* _Record extracts_:
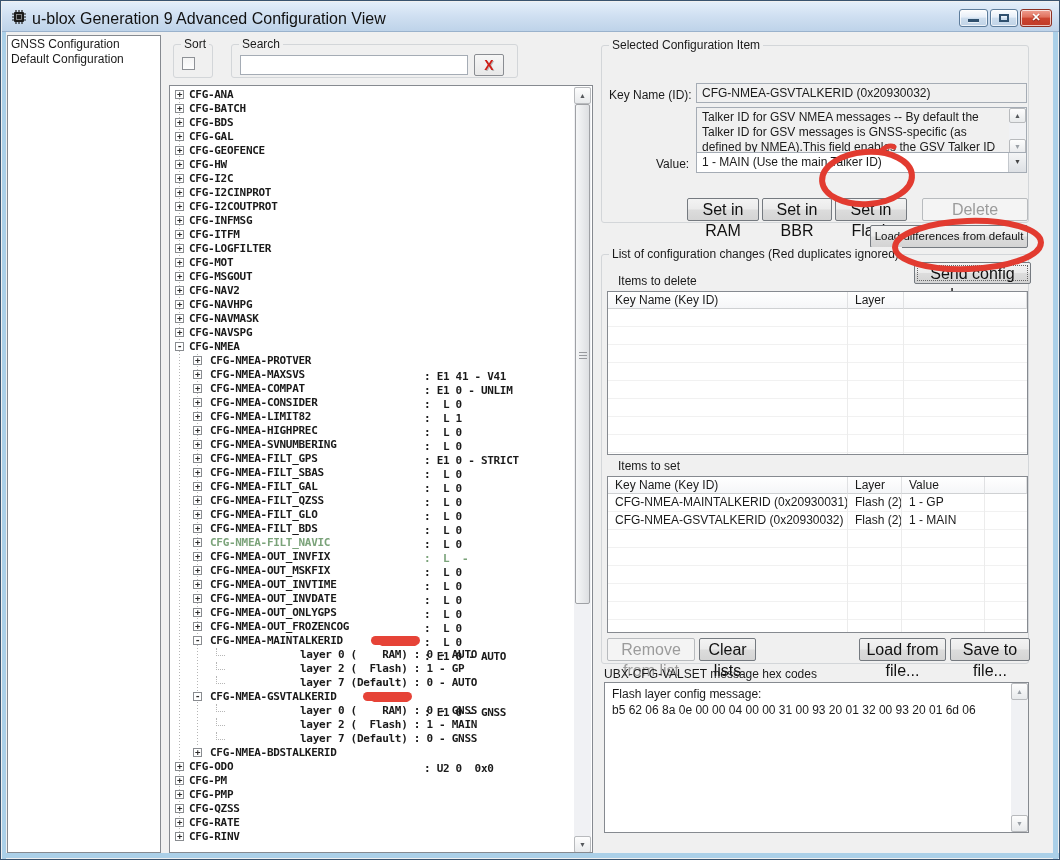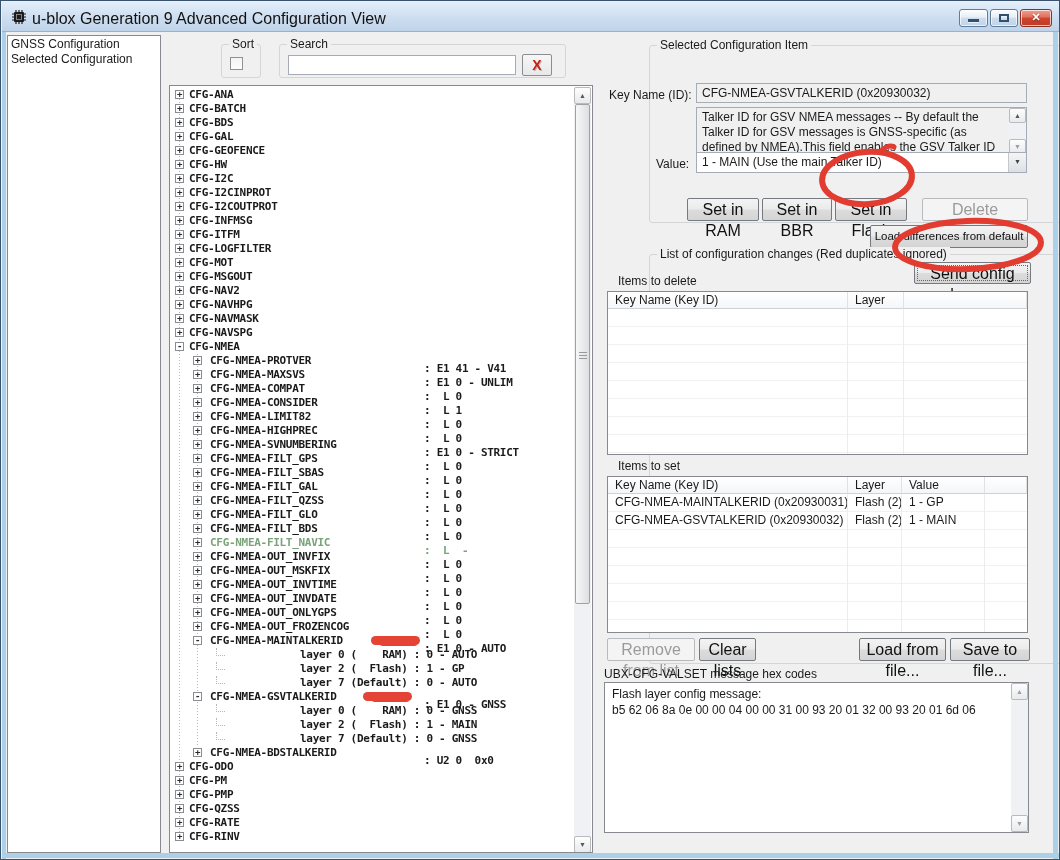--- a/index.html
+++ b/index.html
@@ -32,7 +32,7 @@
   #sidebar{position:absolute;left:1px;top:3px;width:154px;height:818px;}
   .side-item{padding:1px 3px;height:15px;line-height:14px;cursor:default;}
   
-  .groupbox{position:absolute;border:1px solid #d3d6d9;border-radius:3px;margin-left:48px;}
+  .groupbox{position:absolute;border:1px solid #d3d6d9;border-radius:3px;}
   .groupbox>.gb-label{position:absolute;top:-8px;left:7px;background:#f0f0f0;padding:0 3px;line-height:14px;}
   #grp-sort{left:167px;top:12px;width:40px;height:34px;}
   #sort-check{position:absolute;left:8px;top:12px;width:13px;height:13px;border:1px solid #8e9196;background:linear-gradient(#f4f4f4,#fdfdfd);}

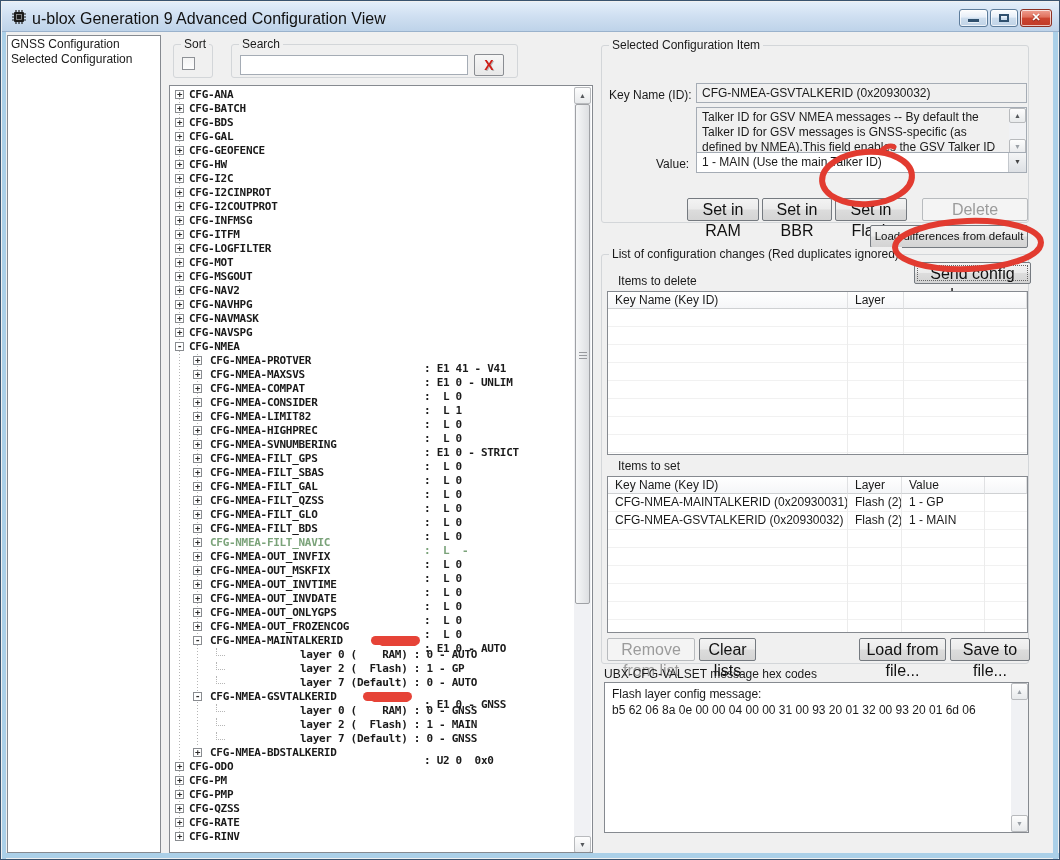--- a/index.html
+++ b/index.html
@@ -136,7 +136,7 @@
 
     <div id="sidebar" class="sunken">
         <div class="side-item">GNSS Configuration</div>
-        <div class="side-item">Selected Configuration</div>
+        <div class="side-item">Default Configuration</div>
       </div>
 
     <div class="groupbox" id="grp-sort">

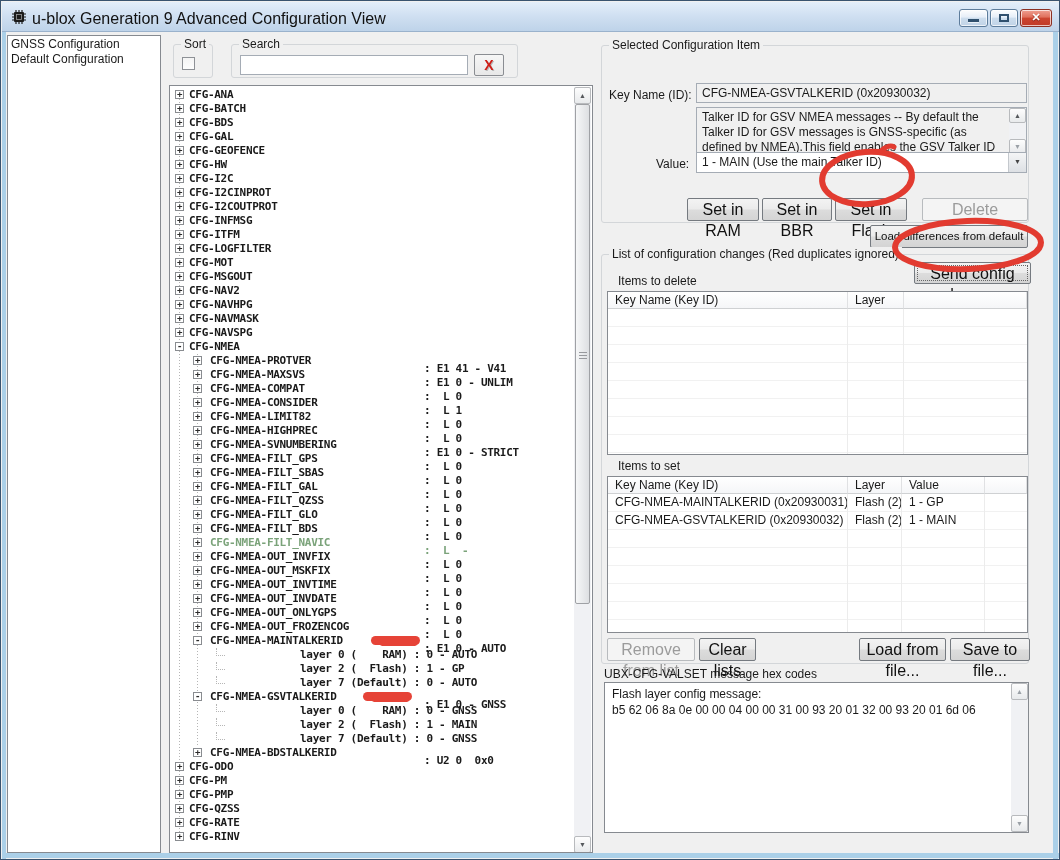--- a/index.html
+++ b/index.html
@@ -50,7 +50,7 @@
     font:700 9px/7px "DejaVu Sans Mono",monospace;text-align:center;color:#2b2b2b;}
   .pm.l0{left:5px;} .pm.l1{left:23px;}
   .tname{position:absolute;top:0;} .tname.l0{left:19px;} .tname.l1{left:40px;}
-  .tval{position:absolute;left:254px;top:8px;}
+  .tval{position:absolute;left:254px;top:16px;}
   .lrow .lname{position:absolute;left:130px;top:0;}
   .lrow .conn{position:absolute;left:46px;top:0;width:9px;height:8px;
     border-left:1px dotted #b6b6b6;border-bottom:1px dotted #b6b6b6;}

* _The task_: Reproduce each line of the records in which the word "background" appears.

* _Task output_:
   .groupbox>.gb-label{position:absolute;top:-8px;left:7px;background:#f0f0f0;padding:0 3px;line-height:14px;}
   #sort-check{position:absolute;left:8px;top:12px;width:13px;height:13px;border:1px solid #8e9196;background:linear-gradient(#f4f4f4,#fdfdfd);}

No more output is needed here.